2017 Luxembourg tax reform: Bill of law 7020 adopted by the Luxembourg Parliament on 14 December 2016 includes changes to individual and corporate taxation. For companies, the main measures are: (i) a decrease in the statutory corporate income tax rate (from 21% in 2016 to 19% as of 1 January 2017 and 18% as of 1 January 2018), (ii) a limitation of the loss carry forward up to 17 years as of 2017, (iii) an increase and extension of the investment tax credits (from 12% to 13% for qualifying additional investments and from 7% to 8% for global investments), (iv) an increase in the minimum net wealth tax (from EUR 3,210 to EUR 4,815) and (v) the introduction of new VAT obligations and an increase in the penalties to limit VAT fraud or evasion. In addition, it is worth mentioning that criminally-sanctioned tax frauds are included in the list of predicate offences which may give rise to the offence of money laundering. For individuals, the bill of law covers amendments to the progressive income tax rate schedule as well as the abolition of the temporary equalisation tax of 0.5%. Read more…
2017 budget law: The 2017 budget law contains various tax-related provisions which will enter into force on 1 January 2017 such as the introduction into domestic law of the basic transfer pricing principles set out in Actions 8-10 of the OECD Base Erosion Profit Shifting (BEPS) report, an increase in the annual turnover threshold of the special VAT scheme for small enterprises and the cancellation of the tax guarantee for immigrants. Read more…
New EU initiatives in the field of taxation: On 25 October 2016, the EU presented three new proposals for Council Directives. The first proposal amends the Anti-Tax Avoidance Directive (ATAD) to include hybrid mismatches with third countries. The two others relaunched the Common Consolidated Corporate Tax Base proposal of 2011 which has been split into two parts: a proposal for a Common Corporate Tax Base (CCTB) and a proposal for a Common Consolidated Corporate Tax Base (CCCTB). The latter would apply to companies under certain conditions (e.g. minimum consolidated group revenue exceeding EUR 750 million, minimum shareholding required to qualify as parent company or qualifying subsidiary, etc.) with a view to harmonising the EU tax system. Read more…
OECD adopts multilateral convention to implement BEPS measures: On 24 November 2016, 100 jurisdictions agreed upon a multilateral instrument (MLI) which is aimed at the swift implementation of the tax related provisions contained in the OECD/G20 BEPS package (i.e.
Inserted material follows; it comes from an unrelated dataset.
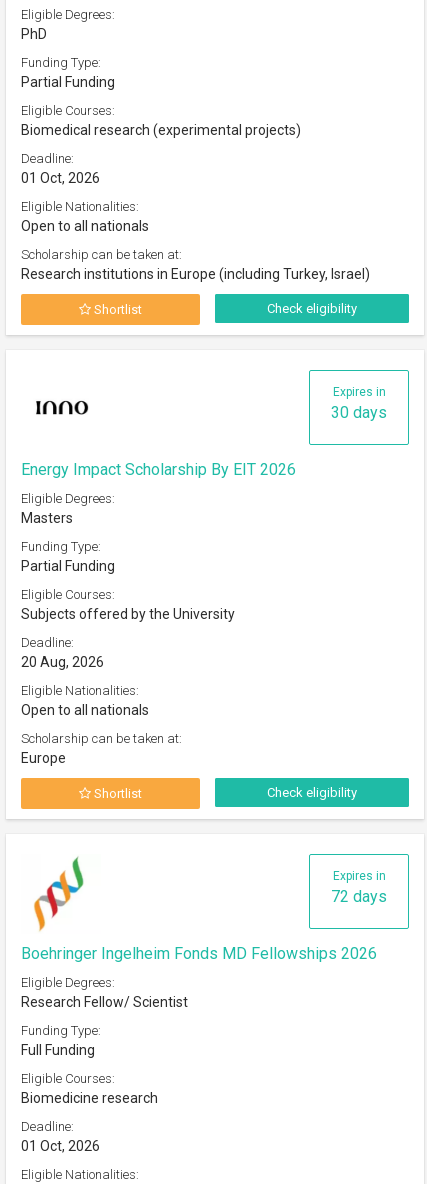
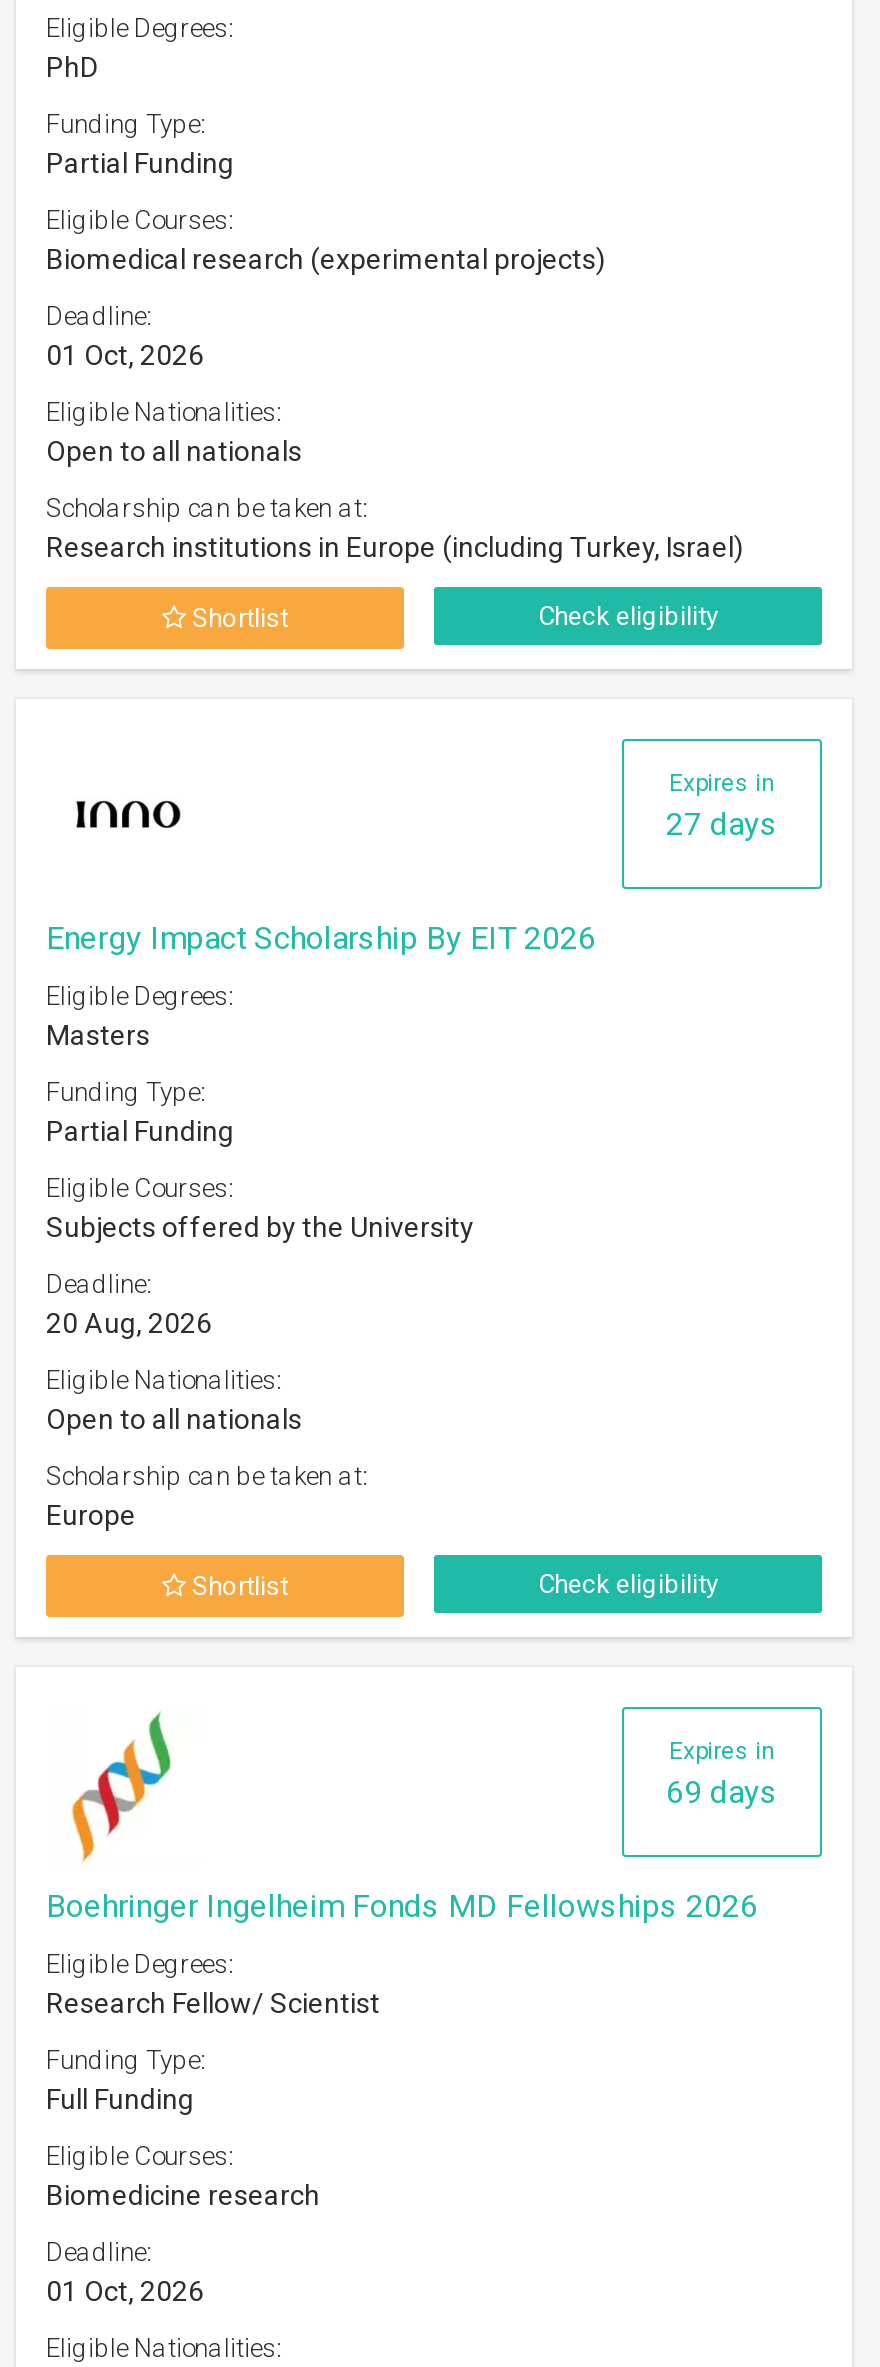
[331,403,387,422] 30 days -> [666,805,778,843] 27 days
[331,887,387,906] 72 days -> [666,1773,778,1811] 69 days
Action 2 on hybrid mismatches, Action 6 on treaty abuse, Action 7 on avoidance of permanent establishment status and Action 14 on dispute resolution). The MLI will directly amend bilateral tax treaties (more than 2,000) that are in force between the signatory States. The MLI will be opened for signature as of 31 December 2016 until the formal signing ceremony which should be held in June 2017 in Paris. Read more...
VAT treatment of directors’ fees: The Circular letter published by the VAT authorities on 30 September 2016 clarifies VAT treatment of directors’ fees. Accordingly, independent directors have the status of taxable persons (i.e. VAT entrepreneurs) and their activities are subject to VAT at the standard rate of 17%. For non-resident directors, VAT director fees must be self-assessed by the company under the “reverse charge” mechanism, unless the company is not engaged in any economic activity. Read more…
VAT -New landmark case law for the fund industry: On 10 August 2016, the Luxembourg Court of Appeal overturned the decision of the Luxembourg lower administrative court regarding the VAT treatment of fund investment management services supplied by a Luxembourg based asset manager to an Irish SICAV and entirely delegated to a US provider. This case offers certain perspectives in terms of VAT impacts for cross-border transactions especially in an environment which is not harmonised from an EU VAT perspective. Read more…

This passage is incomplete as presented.